Geometrisches Ballett – Hommage à Oskar Schlemmer

Ursula Sax/Katja Erfurth (DE)

In memoriam Annette Jahns (1958 - 2020)

Tanz

Click here for the interview with Ursula Sax in the HELLERAU magazine.

The new production of the Geometric Ballet by the Berlin artist Ursula Sax by the Dresden choreographer Katja Erfurth, shown as part of the Appia Festival 2019, will once again be presented in the Great Hall.

Characteristic of the concept “Geometric Ballet – Homage à Oskar Schlemmer” by sculptor Ursula Sax is the transgression of genres of sculpture, performance, dance, theater and music. The work was performed in 1992 on a rehearsal stage at the Theater Braunschweig with students and was dedicated to Oskar Schlemmer and his “Triadic Ballet”. It was rediscovered in the Bauhaus anniversary year 2019. Together with musician Sascha Mock and lighting designer Ted Meier, choreographer Katja Erfurth reinterprets the work cycle with its special, textile forms, masks and body sculptures. In the process, impressive as well as unusual scenes between strict geometry, warm physicality and expressive movement are created.

+ audience discussion

Sun 18.07. Audience discussion afterwards with translation into German Sign Language (DGS), moderated by Isolde Matkey and André Schallenberg

+ workshops

max. 16 participants:inside

Fri 16.07. 16:00 – 17:30 Workshop body cardboards + light
Sun 18.07. 11:00 – 12:30 workshop body cardboards + music
Sun 18.07. 13:30 – 15:00 Workshop body cardboards + movement with interpretation in sign language

free entrance
Registration: workshop@hellerau.org

+ lectures

Fri 16.07. 19:30 Anne & Lawrence Halprin: Dance & Architecture – Forms of collective creativity”.
Julia Bojaryn and Jana Schmück (DE) From Triadic Ballet to Bauhaus Dances and beyond
Sun 18.07. 16:00 Lecture Torsten Blume (DE)
Interpretation into sign language

Ursula Sax (*1935) herself is closely connected to the Bauhaus tradition through her education and her works.

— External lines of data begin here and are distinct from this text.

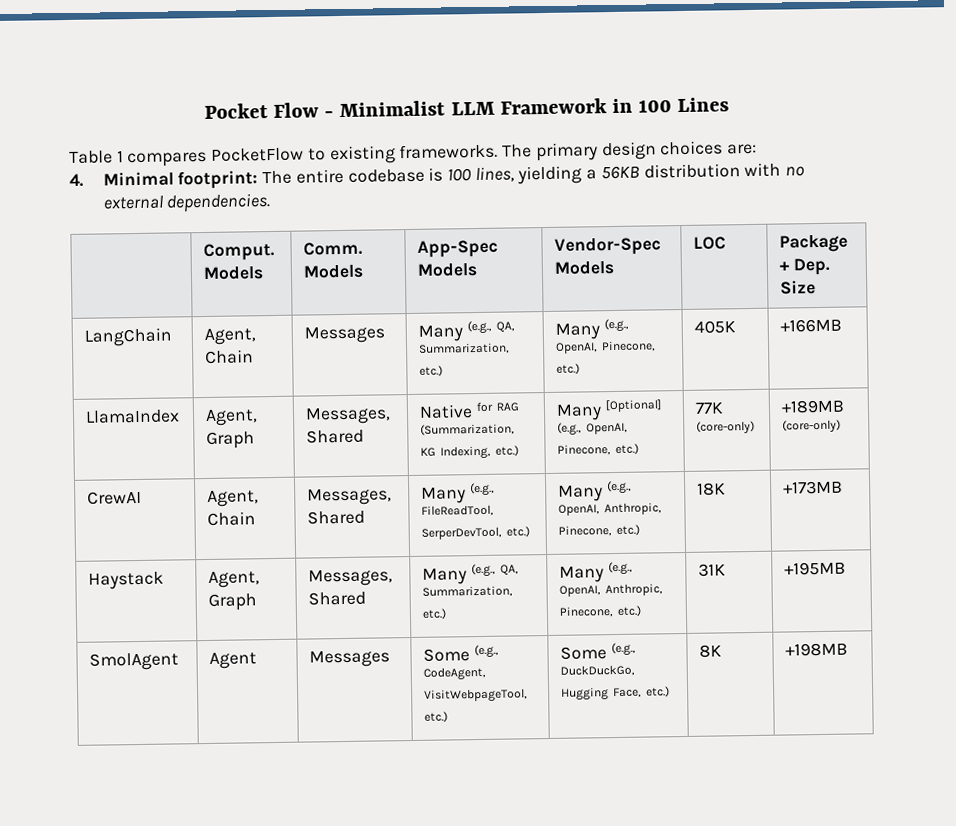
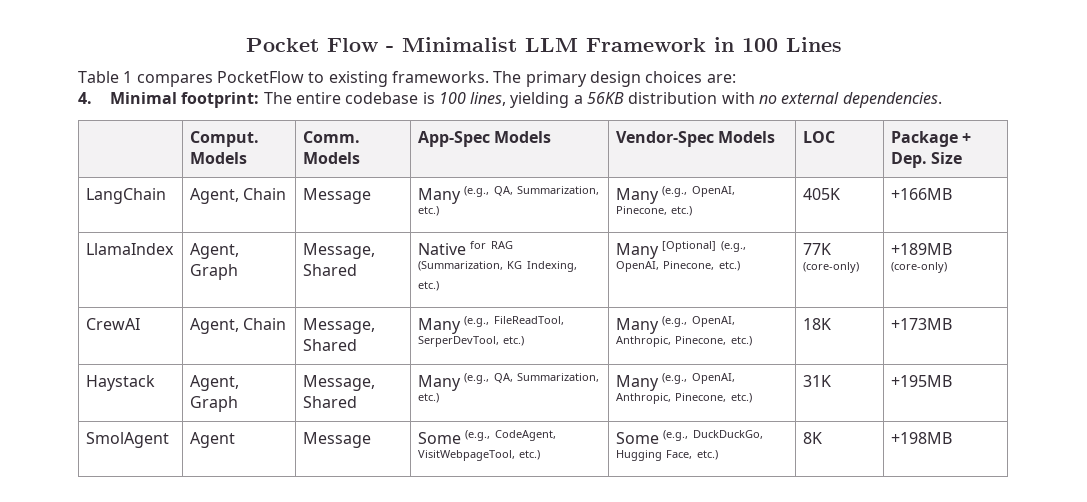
- LangChain | Agent, Chain | Messages | Many (e.g., QA, Summarization, etc.) | Many (e.g., OpenAI, Pinecone, etc.) | 405K | +166MB
+ LangChain | Agent, Chain | Message | Many (e.g., QA, Summarization, etc.) | Many (e.g., OpenAI, Pinecone, etc.) | 405K | +166MB
- LlamaIndex | Agent, Graph | Messages, Shared | Native for RAG (Summarization, KG Indexing, etc.) | Many [Optional] (e.g., OpenAI, Pinecone, etc.) | 77K (core-only) | +189MB (core-only)
+ LlamaIndex | Agent, Graph | Message, Shared | Native for RAG (Summarization, KG Indexing, etc.) | Many [Optional] (e.g., OpenAI, Pinecone, etc.) | 77K (core-only) | +189MB (core-only)
- CrewAI | Agent, Chain | Messages, Shared | Many (e.g., FileReadTool, SerperDevTool, etc.) | Many (e.g., OpenAI, Anthropic, Pinecone, etc.) | 18K | +173MB
+ CrewAI | Agent, Chain | Message, Shared | Many (e.g., FileReadTool, SerperDevTool, etc.) | Many (e.g., OpenAI, Anthropic, Pinecone, etc.) | 18K | +173MB
- Haystack | Agent, Graph | Messages, Shared | Many (e.g., QA, Summarization, etc.) | Many (e.g., OpenAI, Anthropic, Pinecone, etc.) | 31K | +195MB
+ Haystack | Agent, Graph | Message, Shared | Many (e.g., QA, Summarization, etc.) | Many (e.g., OpenAI, Anthropic, Pinecone, etc.) | 31K | +195MB
- SmolAgent | Agent | Messages | Some (e.g., CodeAgent, VisitWebpageTool, etc.) | Some (e.g., DuckDuckGo, Hugging Face, etc.) | 8K | +198MB
+ SmolAgent | Agent | Message | Some (e.g., CodeAgent, VisitWebpageTool, etc.) | Some (e.g., DuckDuckGo, Hugging Face, etc.) | 8K | +198MB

At over eighty years of age, she can look back on a broad body of work that is appreciated and collected by private individuals, gallery owners and museums. In a seductive way, the air dresses, body masks, and body boards – originally already donated to a museum – connect us to the Bauhaus history celebrated extensively in 2019, and in particular to the artistic and theatrical aspects of the Bauhaus. These made up a large part of the practice at the Bauhaus, which, however, can hardly be experienced practically anymore.

The content of the work with the replicas of the objects focuses on the relationship between form and space as well as sculpture and movement. A special role is played by the music of Sascha Mock, which is created parallel to the scenic process of creation. In addition to the question of the movement of bodies in space and in relation to the music, the current Dresden staging team around choreographer Katja Erfurth is confronted with very contemporary themes that reach into current social reality, such as body and mask, veiling and individuality, mass and individual, distance and proximity, as well as protection and permeability.